_TASK INSTRUCTIONS_
Tally the lines below that include the string "subtotal". Reply with the total only.

Segment Start: DATASET ENTRIES

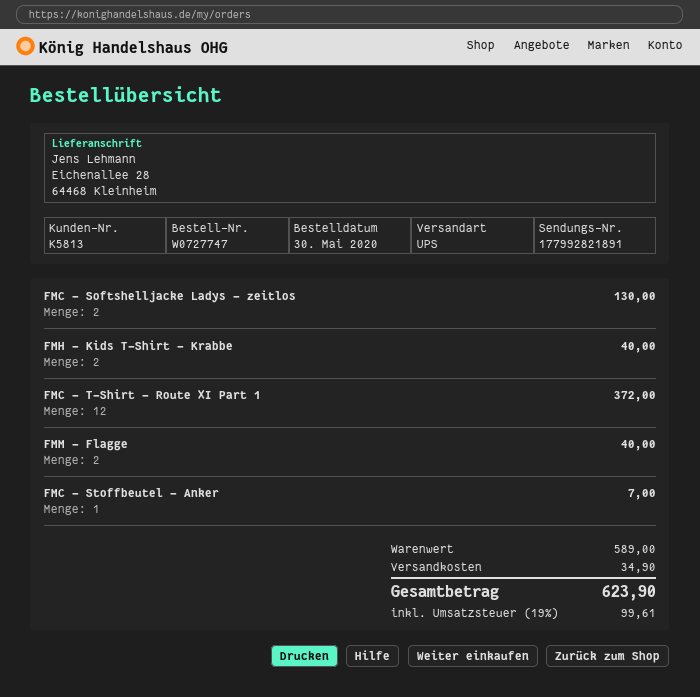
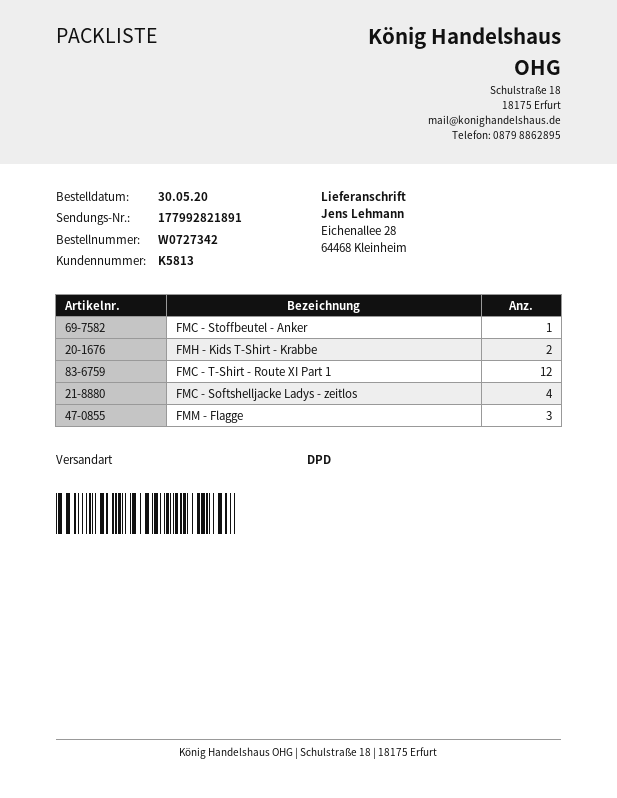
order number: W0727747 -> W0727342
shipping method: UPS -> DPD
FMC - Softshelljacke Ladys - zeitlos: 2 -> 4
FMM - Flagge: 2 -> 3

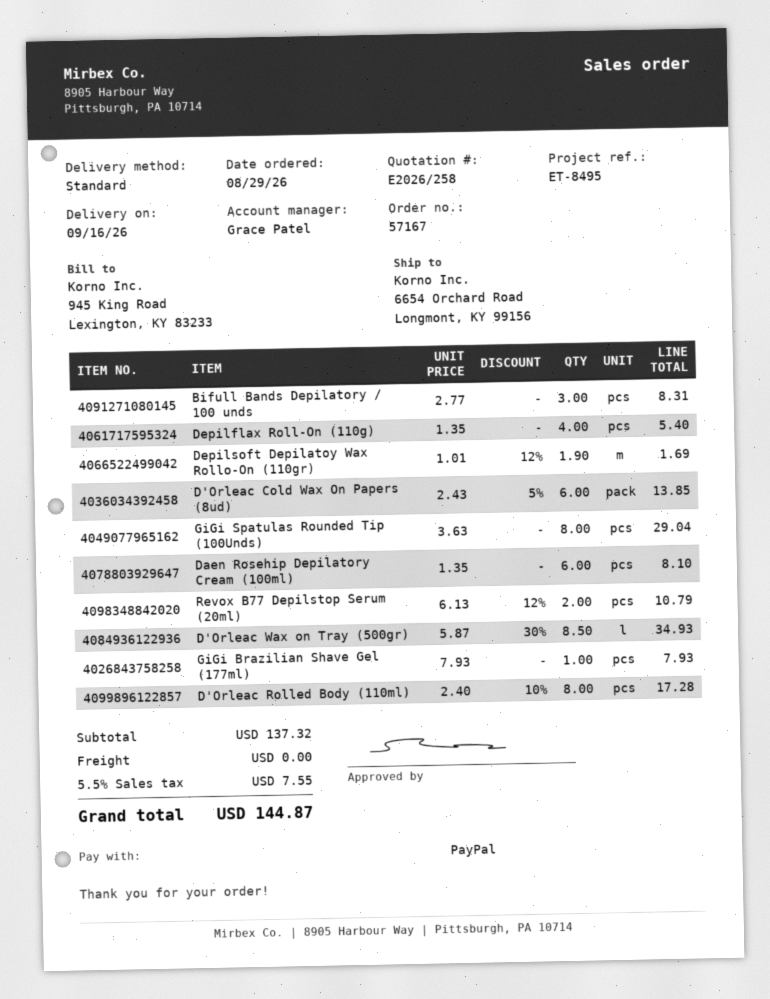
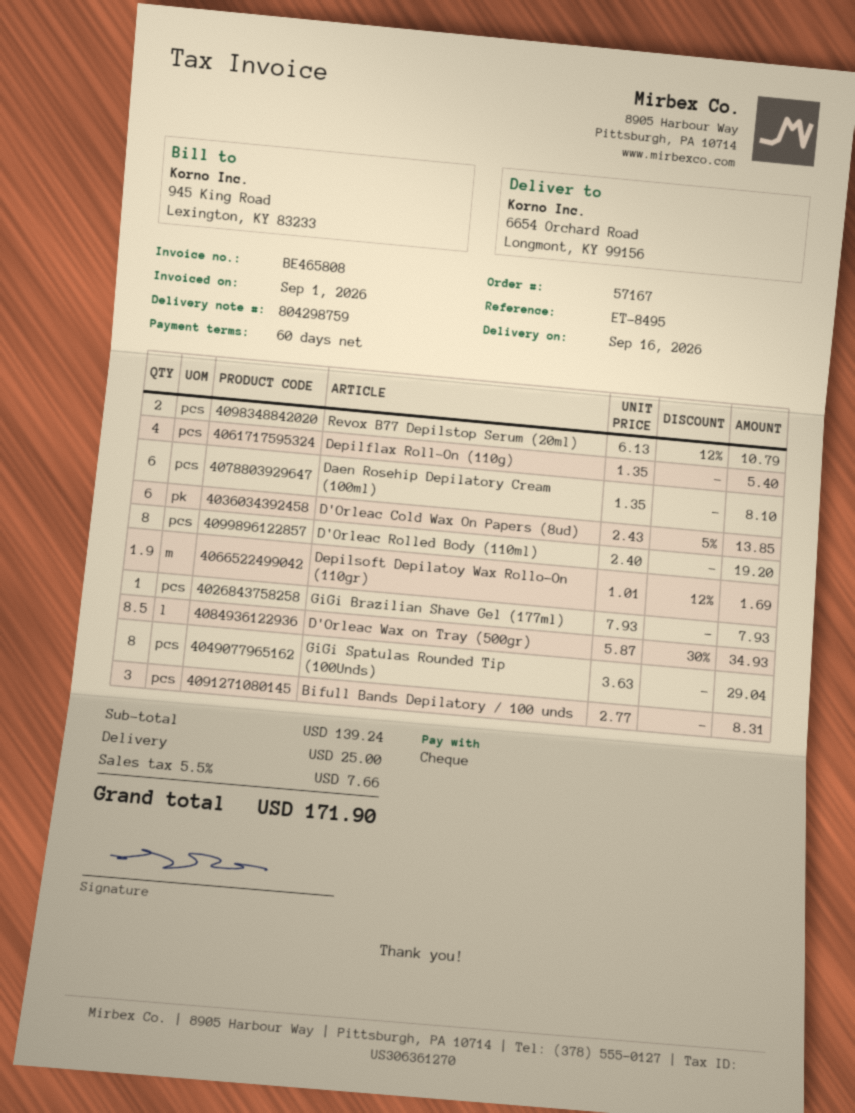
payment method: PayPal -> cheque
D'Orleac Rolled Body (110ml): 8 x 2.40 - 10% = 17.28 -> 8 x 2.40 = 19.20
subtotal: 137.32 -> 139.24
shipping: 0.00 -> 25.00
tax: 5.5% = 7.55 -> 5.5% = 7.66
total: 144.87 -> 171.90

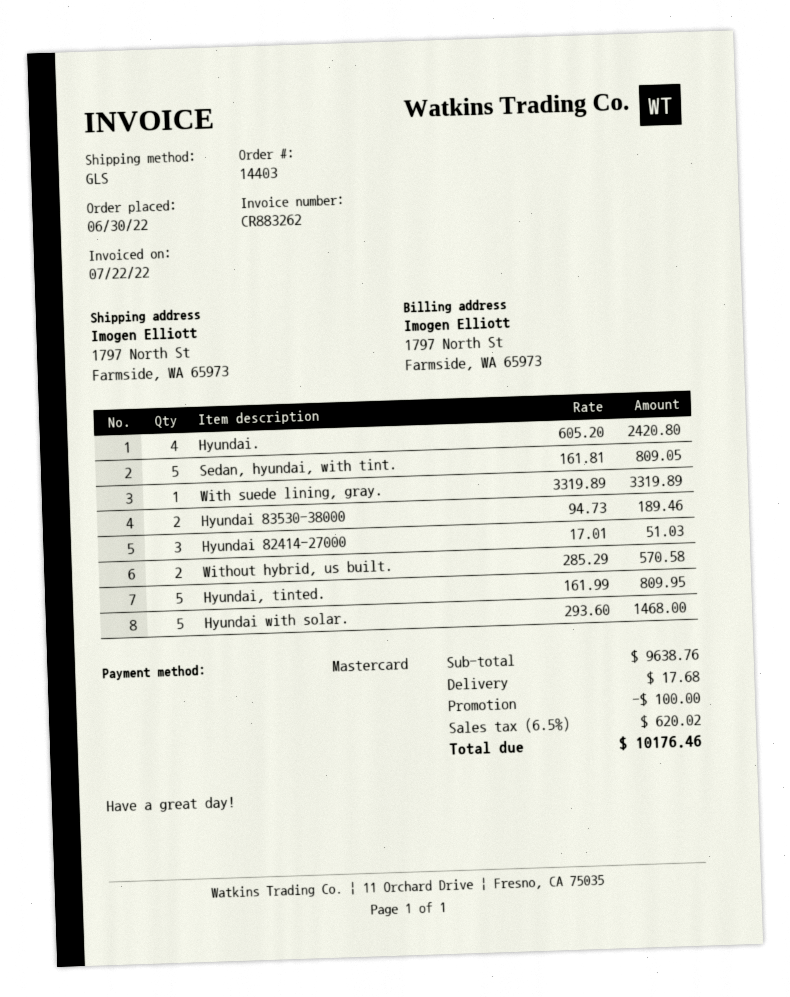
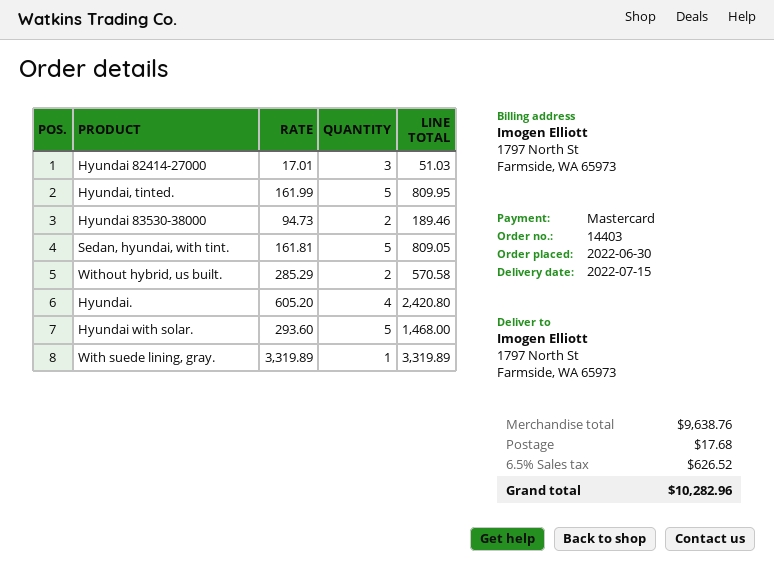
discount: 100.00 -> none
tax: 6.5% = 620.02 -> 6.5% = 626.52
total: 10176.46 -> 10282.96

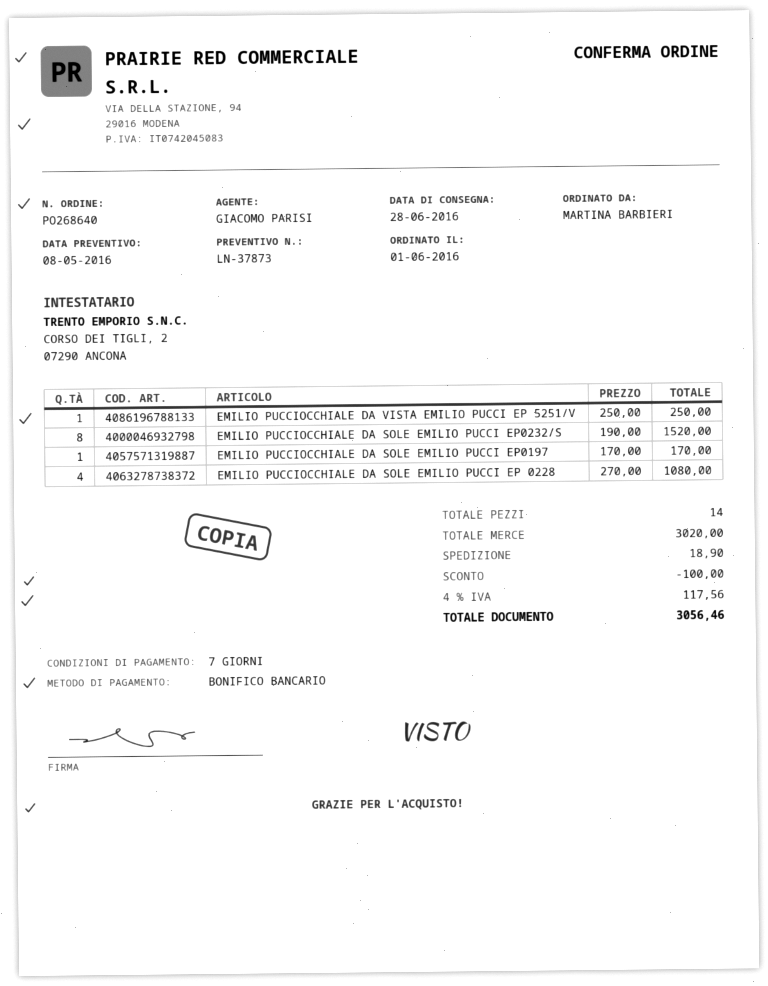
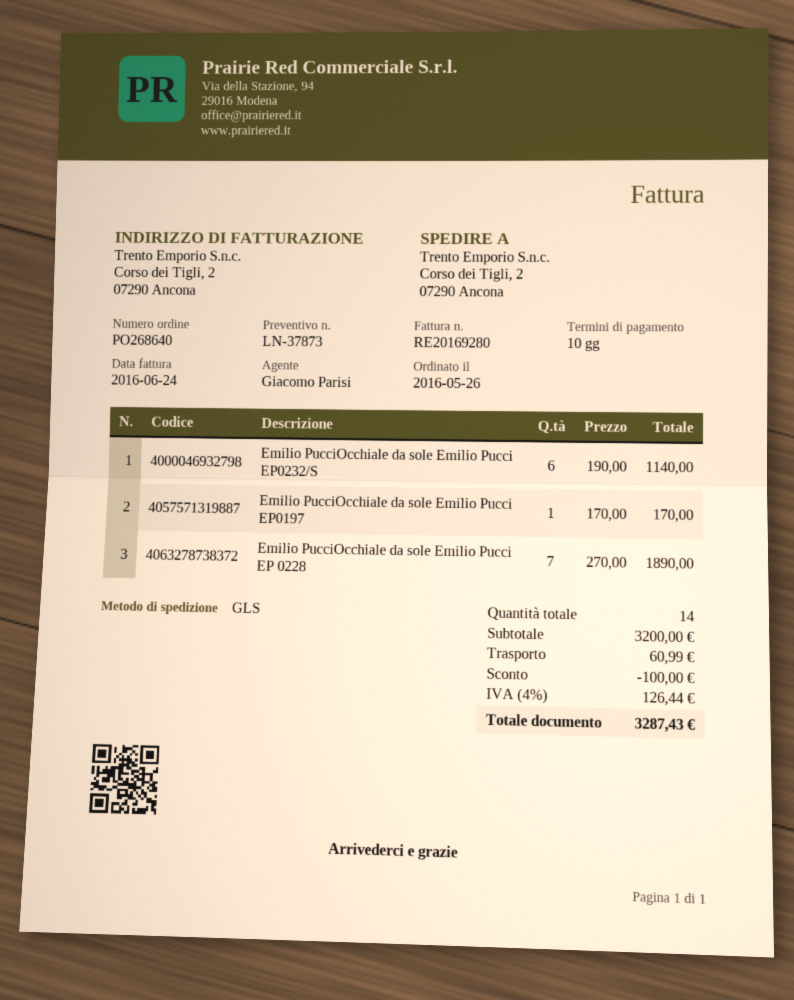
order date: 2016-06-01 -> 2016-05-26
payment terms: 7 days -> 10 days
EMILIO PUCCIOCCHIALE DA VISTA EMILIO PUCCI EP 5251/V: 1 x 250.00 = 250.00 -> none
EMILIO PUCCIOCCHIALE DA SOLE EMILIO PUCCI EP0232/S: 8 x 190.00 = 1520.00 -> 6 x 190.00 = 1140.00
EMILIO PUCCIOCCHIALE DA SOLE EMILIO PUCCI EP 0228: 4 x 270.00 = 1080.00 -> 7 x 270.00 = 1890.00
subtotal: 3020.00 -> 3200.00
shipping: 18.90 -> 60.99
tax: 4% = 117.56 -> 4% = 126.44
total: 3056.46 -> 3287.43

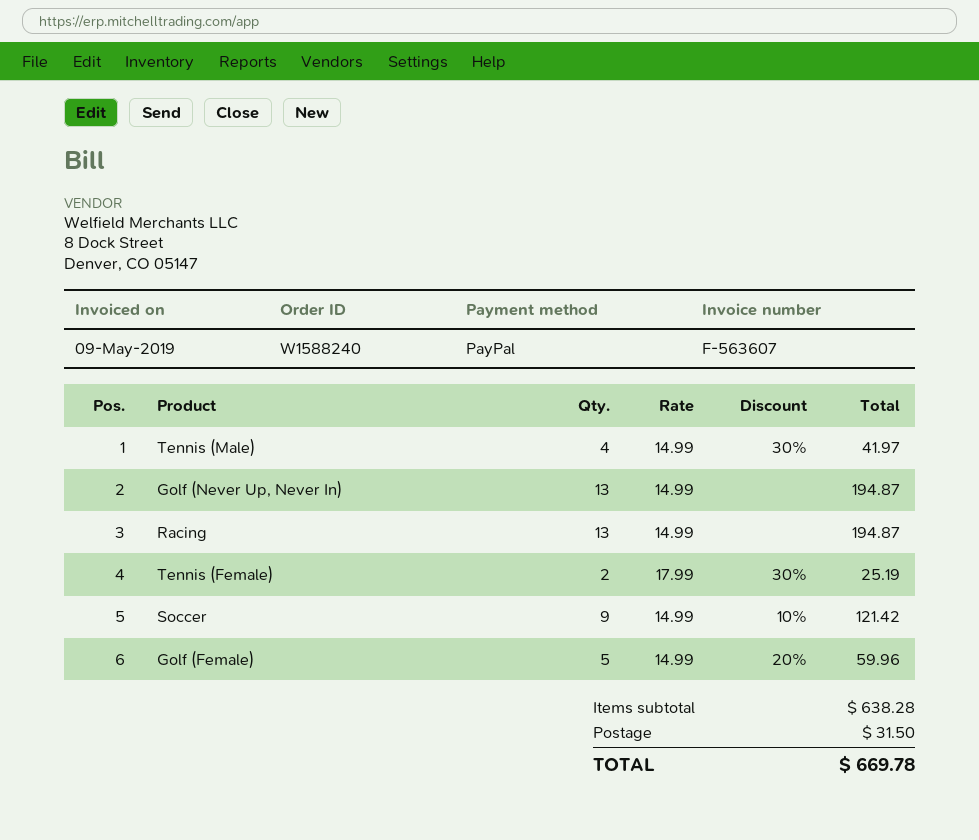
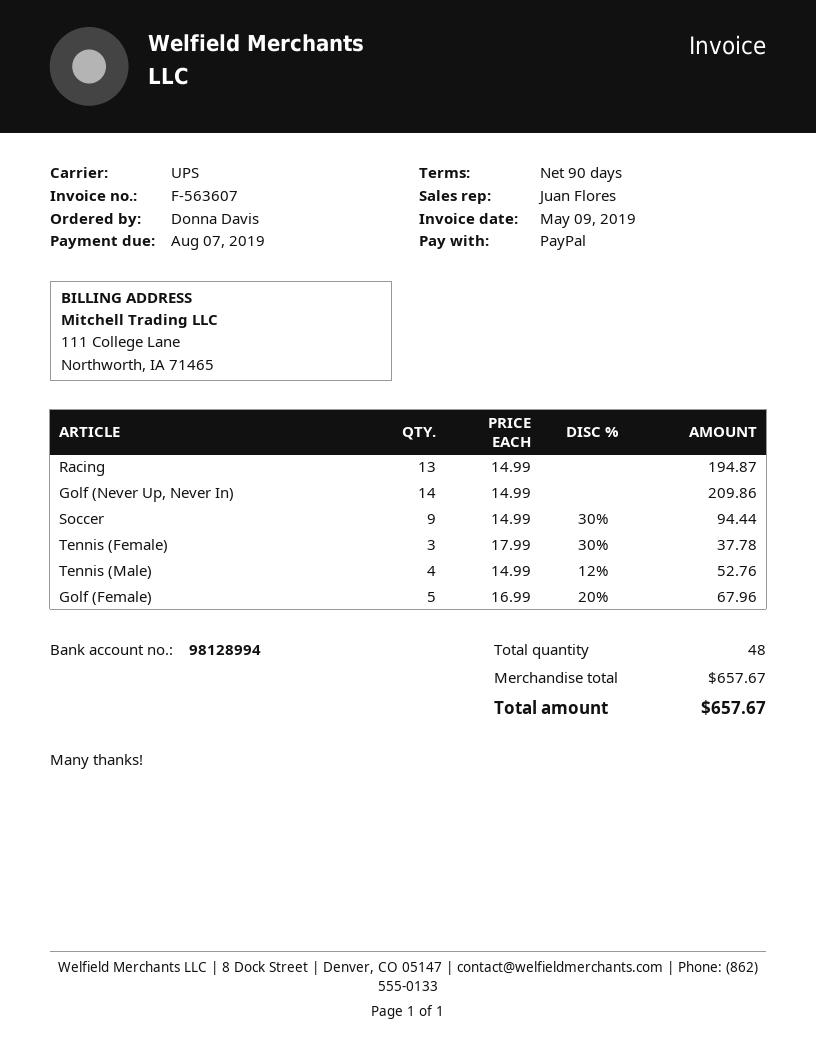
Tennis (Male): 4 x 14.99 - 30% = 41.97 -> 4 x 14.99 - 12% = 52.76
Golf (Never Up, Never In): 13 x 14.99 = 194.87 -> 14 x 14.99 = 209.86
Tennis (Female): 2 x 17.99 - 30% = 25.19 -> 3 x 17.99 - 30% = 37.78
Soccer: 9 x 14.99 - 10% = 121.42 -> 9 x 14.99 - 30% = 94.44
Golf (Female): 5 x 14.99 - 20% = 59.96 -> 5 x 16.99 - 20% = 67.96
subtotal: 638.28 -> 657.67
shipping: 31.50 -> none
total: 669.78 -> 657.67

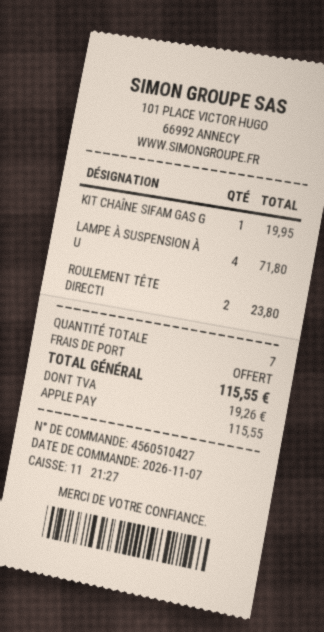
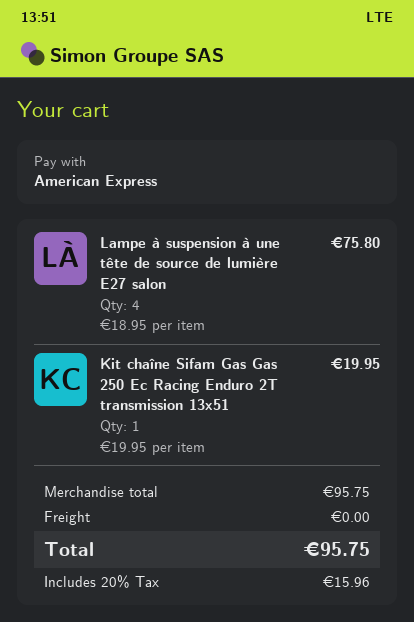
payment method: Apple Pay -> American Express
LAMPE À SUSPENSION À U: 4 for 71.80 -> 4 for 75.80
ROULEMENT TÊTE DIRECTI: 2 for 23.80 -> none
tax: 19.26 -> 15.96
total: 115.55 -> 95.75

Segment End: DATASET ENTRIES

_ANSWER TO THIS PROBLEM_
3